[TASK DETAILS]
For each line in the data below that has the word "align", copy that line.

[RECORDS]

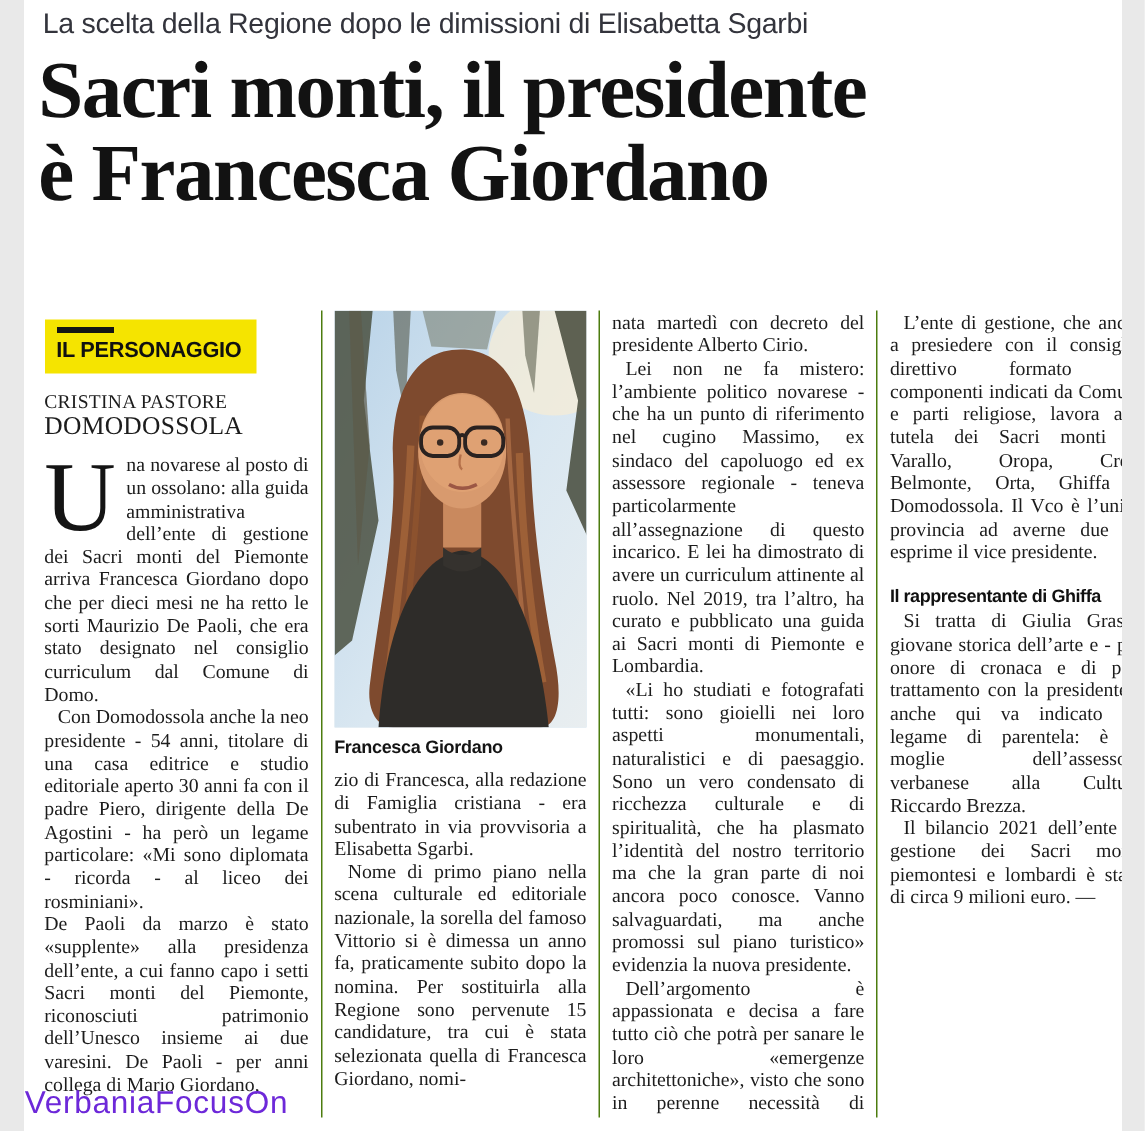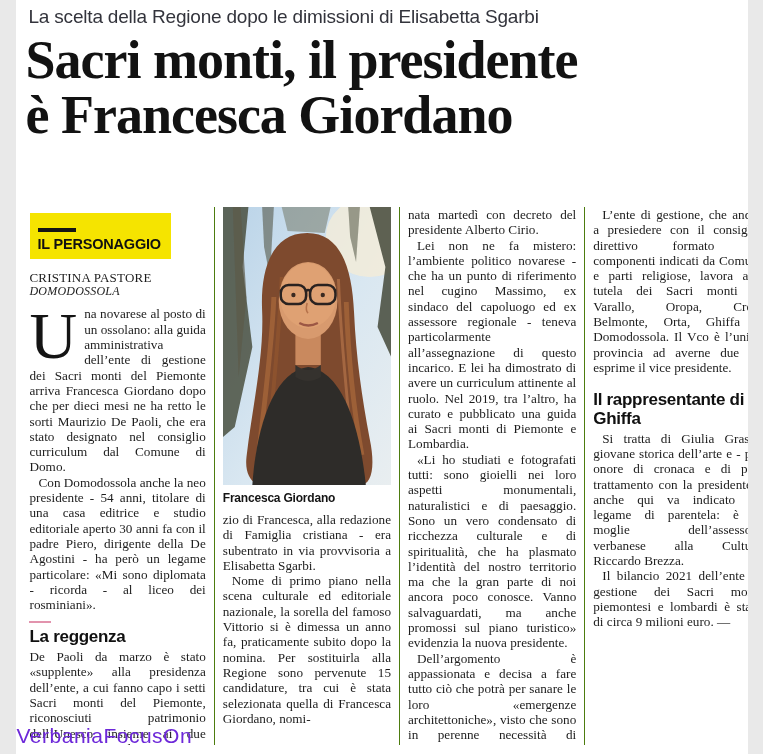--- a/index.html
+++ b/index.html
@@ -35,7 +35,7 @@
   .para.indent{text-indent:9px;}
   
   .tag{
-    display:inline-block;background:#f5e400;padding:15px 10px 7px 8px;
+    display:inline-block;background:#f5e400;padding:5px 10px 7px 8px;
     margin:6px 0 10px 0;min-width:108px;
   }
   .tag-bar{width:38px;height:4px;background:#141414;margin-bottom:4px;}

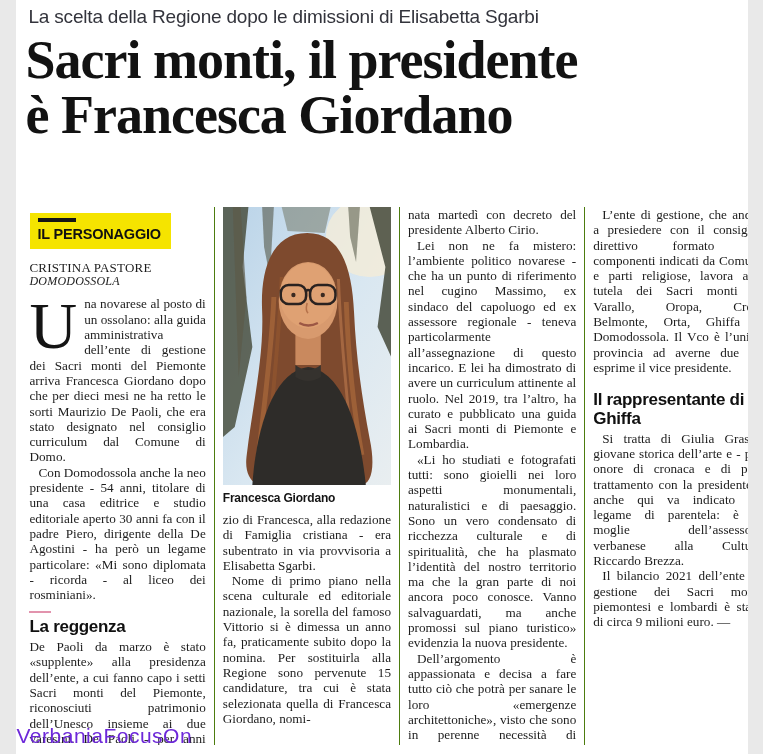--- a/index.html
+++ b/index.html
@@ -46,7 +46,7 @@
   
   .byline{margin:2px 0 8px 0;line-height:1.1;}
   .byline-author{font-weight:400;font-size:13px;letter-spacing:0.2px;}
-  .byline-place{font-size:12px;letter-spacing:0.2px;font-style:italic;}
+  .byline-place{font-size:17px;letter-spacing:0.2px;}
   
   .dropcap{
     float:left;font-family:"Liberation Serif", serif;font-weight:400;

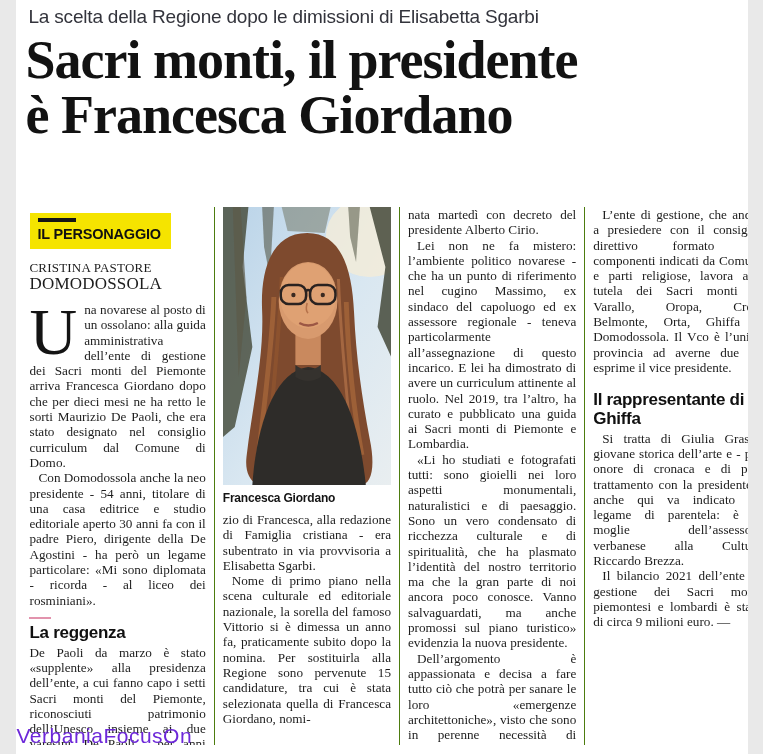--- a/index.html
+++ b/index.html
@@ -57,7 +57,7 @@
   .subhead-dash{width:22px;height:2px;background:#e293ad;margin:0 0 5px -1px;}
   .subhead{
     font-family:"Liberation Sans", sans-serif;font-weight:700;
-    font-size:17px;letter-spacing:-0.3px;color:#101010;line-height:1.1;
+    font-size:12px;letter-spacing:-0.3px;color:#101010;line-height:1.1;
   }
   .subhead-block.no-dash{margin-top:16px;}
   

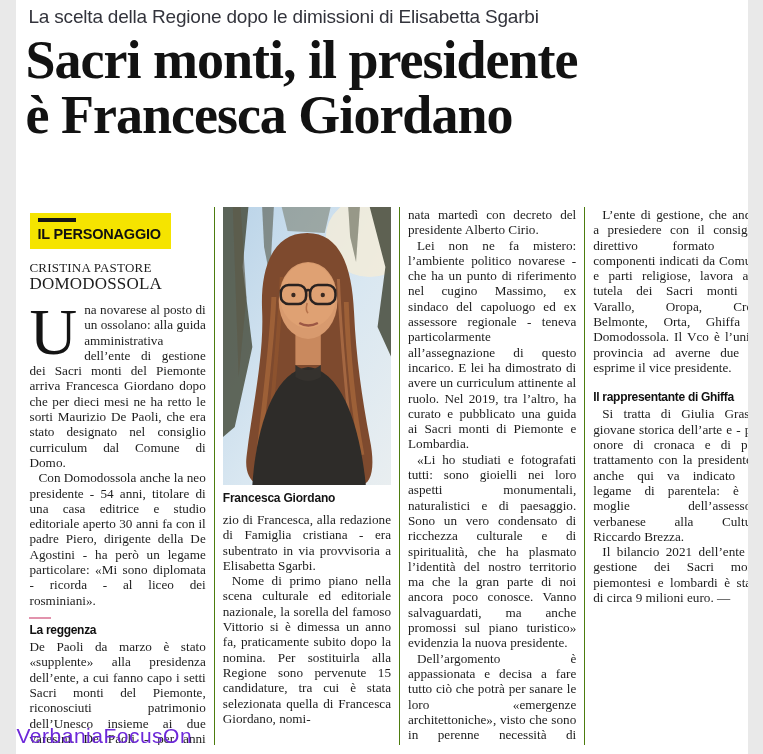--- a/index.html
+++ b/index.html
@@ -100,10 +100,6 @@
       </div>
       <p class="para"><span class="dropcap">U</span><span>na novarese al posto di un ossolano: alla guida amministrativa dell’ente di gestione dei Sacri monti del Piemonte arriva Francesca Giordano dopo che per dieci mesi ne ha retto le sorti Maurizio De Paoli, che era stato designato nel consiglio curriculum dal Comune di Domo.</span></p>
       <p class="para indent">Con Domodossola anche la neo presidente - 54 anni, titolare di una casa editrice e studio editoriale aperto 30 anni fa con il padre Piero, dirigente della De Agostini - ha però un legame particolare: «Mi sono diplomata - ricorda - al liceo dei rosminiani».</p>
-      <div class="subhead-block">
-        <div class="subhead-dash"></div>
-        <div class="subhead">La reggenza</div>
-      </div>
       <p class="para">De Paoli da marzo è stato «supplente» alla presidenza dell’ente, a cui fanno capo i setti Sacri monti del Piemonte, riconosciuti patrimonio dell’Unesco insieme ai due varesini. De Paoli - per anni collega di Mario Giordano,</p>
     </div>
* * *
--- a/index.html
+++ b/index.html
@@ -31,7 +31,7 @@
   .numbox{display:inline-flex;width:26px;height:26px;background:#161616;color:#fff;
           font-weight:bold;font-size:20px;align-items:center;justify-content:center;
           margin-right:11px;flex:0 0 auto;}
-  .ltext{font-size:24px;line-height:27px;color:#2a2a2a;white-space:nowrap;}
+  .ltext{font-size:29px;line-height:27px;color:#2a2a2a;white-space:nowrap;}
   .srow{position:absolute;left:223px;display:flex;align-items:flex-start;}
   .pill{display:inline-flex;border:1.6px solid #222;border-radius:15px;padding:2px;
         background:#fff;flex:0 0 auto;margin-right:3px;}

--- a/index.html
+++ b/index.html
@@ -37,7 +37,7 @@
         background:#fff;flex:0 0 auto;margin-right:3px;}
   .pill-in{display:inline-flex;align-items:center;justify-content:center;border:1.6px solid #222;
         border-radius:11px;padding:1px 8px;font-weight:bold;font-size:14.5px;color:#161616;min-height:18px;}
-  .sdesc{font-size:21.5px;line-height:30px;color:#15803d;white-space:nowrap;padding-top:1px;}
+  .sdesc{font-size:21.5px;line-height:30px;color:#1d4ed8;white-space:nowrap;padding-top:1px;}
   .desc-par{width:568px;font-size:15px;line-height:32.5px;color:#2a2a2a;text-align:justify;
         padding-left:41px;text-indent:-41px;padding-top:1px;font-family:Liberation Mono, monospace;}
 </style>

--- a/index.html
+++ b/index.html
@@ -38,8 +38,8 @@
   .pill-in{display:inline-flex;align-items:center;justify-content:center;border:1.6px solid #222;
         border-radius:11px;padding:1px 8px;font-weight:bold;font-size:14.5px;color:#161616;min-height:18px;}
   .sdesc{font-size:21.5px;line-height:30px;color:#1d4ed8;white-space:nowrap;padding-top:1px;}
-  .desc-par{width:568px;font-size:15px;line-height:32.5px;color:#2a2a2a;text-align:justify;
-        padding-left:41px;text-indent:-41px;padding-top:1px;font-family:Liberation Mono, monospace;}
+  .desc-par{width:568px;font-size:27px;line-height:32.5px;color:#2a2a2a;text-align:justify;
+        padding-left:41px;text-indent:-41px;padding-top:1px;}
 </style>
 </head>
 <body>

[RESULT]
           font-weight:bold;font-size:20px;align-items:center;justify-content:center;
   .srow{position:absolute;left:223px;display:flex;align-items:flex-start;}
   .pill-in{display:inline-flex;align-items:center;justify-content:center;border:1.6px solid #222;
   .desc-par{width:568px;font-size:15px;line-height:32.5px;color:#2a2a2a;text-align:justify;
   .pill-in{display:inline-flex;align-items:center;justify-content:center;border:1.6px solid #222;
-  .desc-par{width:568px;font-size:15px;line-height:32.5px;color:#2a2a2a;text-align:justify;
+  .desc-par{width:568px;font-size:27px;line-height:32.5px;color:#2a2a2a;text-align:justify;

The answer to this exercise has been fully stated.